Skipping duplicate records?
Hi,
I've recently migrated from MySQL to PostgreSQL and as impressed as I am
with Postgres, I have found one seemingly missing feature to be a little
bothersome..
'mysqlimport' has the ability to skip duplicate records when doing bulk
imports from non-binary files. PostgreSQL doesn't seem to have this
feature, and it causes a problem for me as I import extremely large
amounts of data into Postgres using 'copy' and it rejects the whole file
if one record breaches the primary key.
I have managed to get around this by hacking
src/backend/access/nbtree/nbtinsert.c to call elog with NOTICE instead of
ERROR, causing it to skip the duplicate record and continue importing.
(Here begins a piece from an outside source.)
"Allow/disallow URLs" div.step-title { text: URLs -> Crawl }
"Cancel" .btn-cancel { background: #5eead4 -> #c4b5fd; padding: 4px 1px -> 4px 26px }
Is there a way to get around this without changing the code? If not, will
a future release of Postgres optionally implement this?
Thanks in advance,
Steve Micallef
On Thu, 7 Jun 2001, Steve Micallef wrote:
'mysqlimport' has the ability to skip duplicate records when doing bulk
imports from non-binary files. PostgreSQL doesn't seem to have this
feature, and it causes a problem for me as I import extremely large
amounts of data into Postgres using 'copy' and it rejects the whole file
if one record breaches the primary key.
As a quick comment, I personnally find the above to be a *feature*. If
something goes wrong during the COPY, I really want this to be handled in
a transactional manner, and just not do anything. Else it's a pain to find
out WHAT was really inserted, etc.
Your problem is really that your input data is incorrect: it doesn't
respect the constraints you want on the data.
You could:
- import the data in an non-constrained table (no UNIQUE nor
PRIMARY KEY), when import is complete, remove the duplicates
assuming id is your to-be-primary-key:
SELECT t1.id
FROM temp_table t1, temp_table t2
WHERE (t1.id = t2.id) AND (t2.oid != t2.oid);
And now it's up to you to think and see which one of those records
with the duplicate IDs are the one to keep.